Nothing
#' @import stats
#' @importFrom MASS mvrnorm
#' @importFrom utils head tail
NULL
#' Draws covariance matrix using the Jeffrey's Prior
#'
#' @param y Vector of dependent variable
#' @param Tobs Matrix containing data for the preferred regressor
#' @param z Matrix containing data for the instrumental variable
#' @param n_draws Integer number of draws to perform
#' @param k Number of covariates, including the intercept
#'
#' @return Array of covariance matrix draws
draw_sigma_jeffreys <- function(y, Tobs, z, k, n_draws) {
n <- length(y)
v <- n - k + 3 + 1
S <- (n - 1) * cov(cbind(Tobs, y, z))
Sigma_draws <- rinvwish(n_draws, v, S)
rownames(Sigma_draws) <- colnames(Sigma_draws) <- c("Tobs", "y", "z")
return(Sigma_draws)
}
#' Simulates different data draws
#'
#' This function takes the data and simulates potential draws of data from
#' the properties of the observed data.
#'
#' @param y_name Character vector of the name of the dependent variable
#' @param T_name Character vector of the names of the preferred regressors
#' @param z_name Character vector of the names of the instrumental variables
#' @param data Data to be analyzed
#' @param controls Character vector containing the names of the exogenous regressors
#' @param n_draws Integer number of simulations to draw
#'
#' @return Data frame containing covariances, correlations, and R-squares for
#' each data simulation
draw_observables <- function(y_name, T_name, z_name, data, controls = NULL,
n_draws = 5000) {
# Project out control regressors if present
if (!is.null(controls)) {
y <- resid(lm(reformulate(controls, response = y_name), data))

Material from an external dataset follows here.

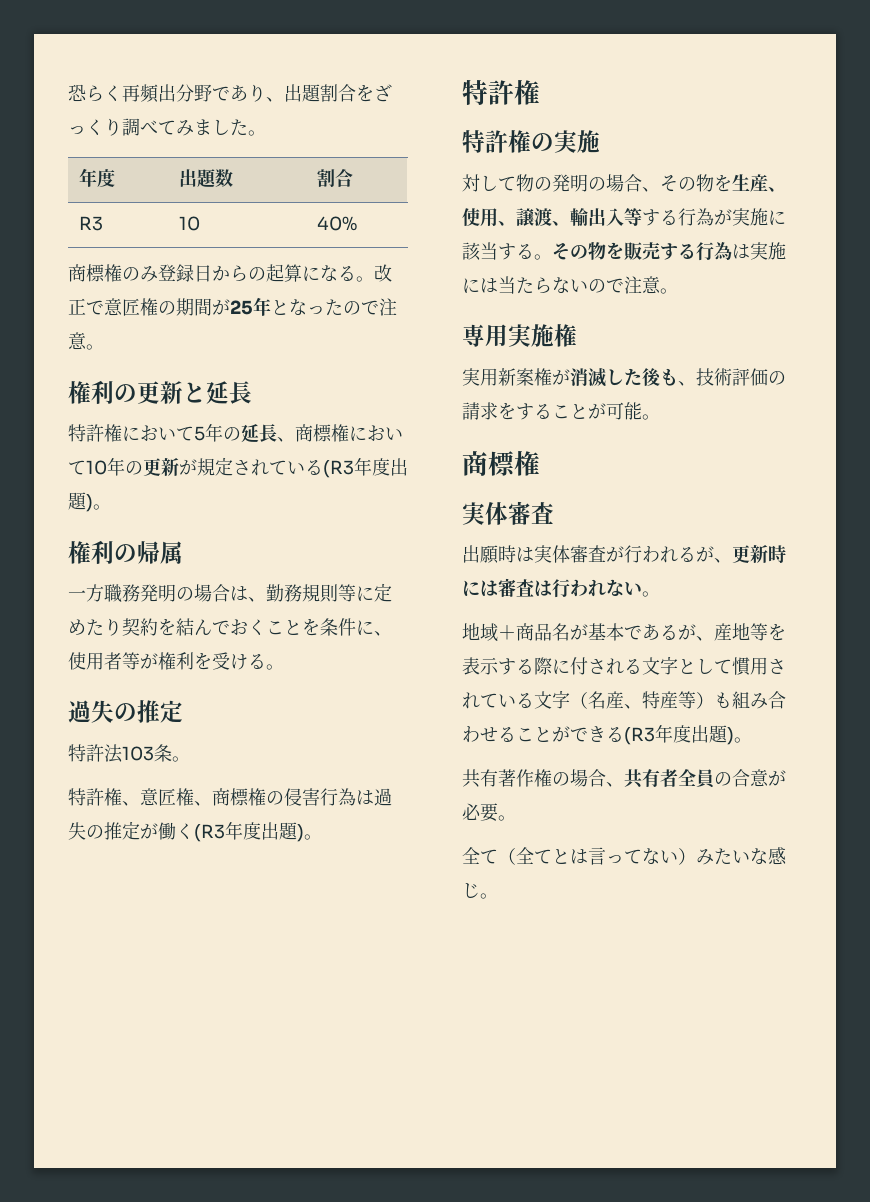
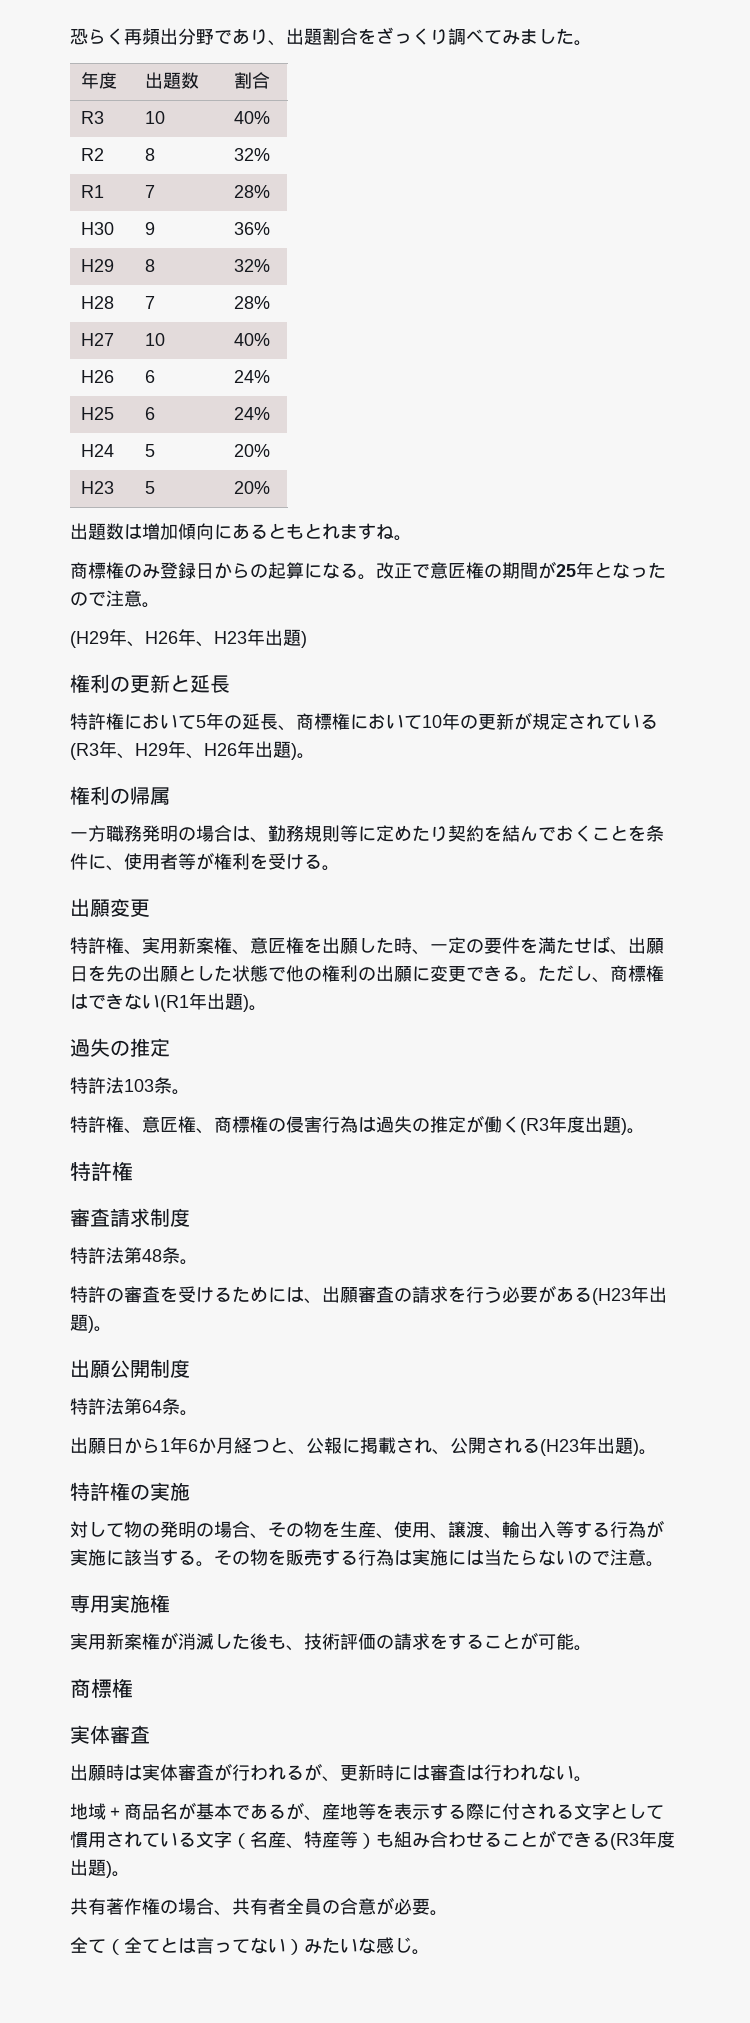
(357, 223) none -> [80,148,104,161] [144,148,155,161] [233,148,270,161] [80,185,104,198] [144,185,155,198] [233,185,270,198] [80,222,114,235] [144,222,155,235] [233,222,270,235] [80,259,114,272] [144,259,155,272] [233,259,270,272] [80,296,114,309] [144,296,155,309] [233,296,270,309] [80,333,114,346] [144,333,165,346] [233,333,270,346] [80,370,114,383] [144,370,155,383] [233,370,270,383] [80,407,114,420] [144,407,155,420] [233,407,270,420] [80,444,114,457] [144,444,155,457] [233,444,270,457] [80,481,114,494] [144,481,155,494] [233,481,270,494] [70,523,412,541] // R2 | 8 | 32% // R1 | 7 | 28% // H30 | 9 | 36% // H29 | 8 | 32% // H28 | 7 | 28% // H27 | 10 | 40% // H26 | 6 | 24% // H25 | 6 | 24% // H24 | 5 | 20% // H23 | 5 | 20% // 出題数は増加傾向にあるともとれますね。
(104, 347) none -> [70,629,307,648] // (H29年、H26年、H23年出題)
[372,458,390,476] 度 -> [117,741,255,759] 、H29年、H26年
(284, 667) none -> [70,898,150,917] [70,936,664,955] [70,965,664,983] [70,993,267,1012] // 出願変更 // 特許権、実用新案権、意匠権を出願した時、一定の要件を満たせば、出願日を先の出願とした状態で他の権利の出願に変更できる。ただし、商標権はできない(R1年出題)。
(540, 92) none -> [70,1208,190,1227] [70,1247,198,1265] [70,1285,667,1305] [70,1314,112,1333] [70,1359,190,1378] [70,1398,198,1416] [70,1437,657,1456] // 審査請求制度 // 特許法第48条。 // 特許の審査を受けるためには、出願審査の請求を行う必要がある(H23年出題)。 // 出願公開制度 // 特許法第64条。 // 出願日から1年6か月経つと、公報に掲載され、公開される(H23年出題)。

T_reg <- lm(reformulate(controls, response = T_name), data)
z_reg <- lm(reformulate(controls, response = z_name), data)
Tobs <- resid(T_reg)
T_Rsq <- summary(T_reg)$r.squared
z <- resid(z_reg)
z_Rsq <- summary(z_reg)$r.squared
} else {
y <- get(y_name, data)
Tobs <- get(T_name, data)
z <- get(z_name, data)
T_Rsq <- z_Rsq <- 0 # No controls is the same as controls that are
# uncorrelated with both Tobs and z
}
k <- length(controls) + 1
Sigma_draws <- draw_sigma_jeffreys(y, Tobs, z, k, n_draws)
not_positive_definite <- rep(FALSE, n_draws)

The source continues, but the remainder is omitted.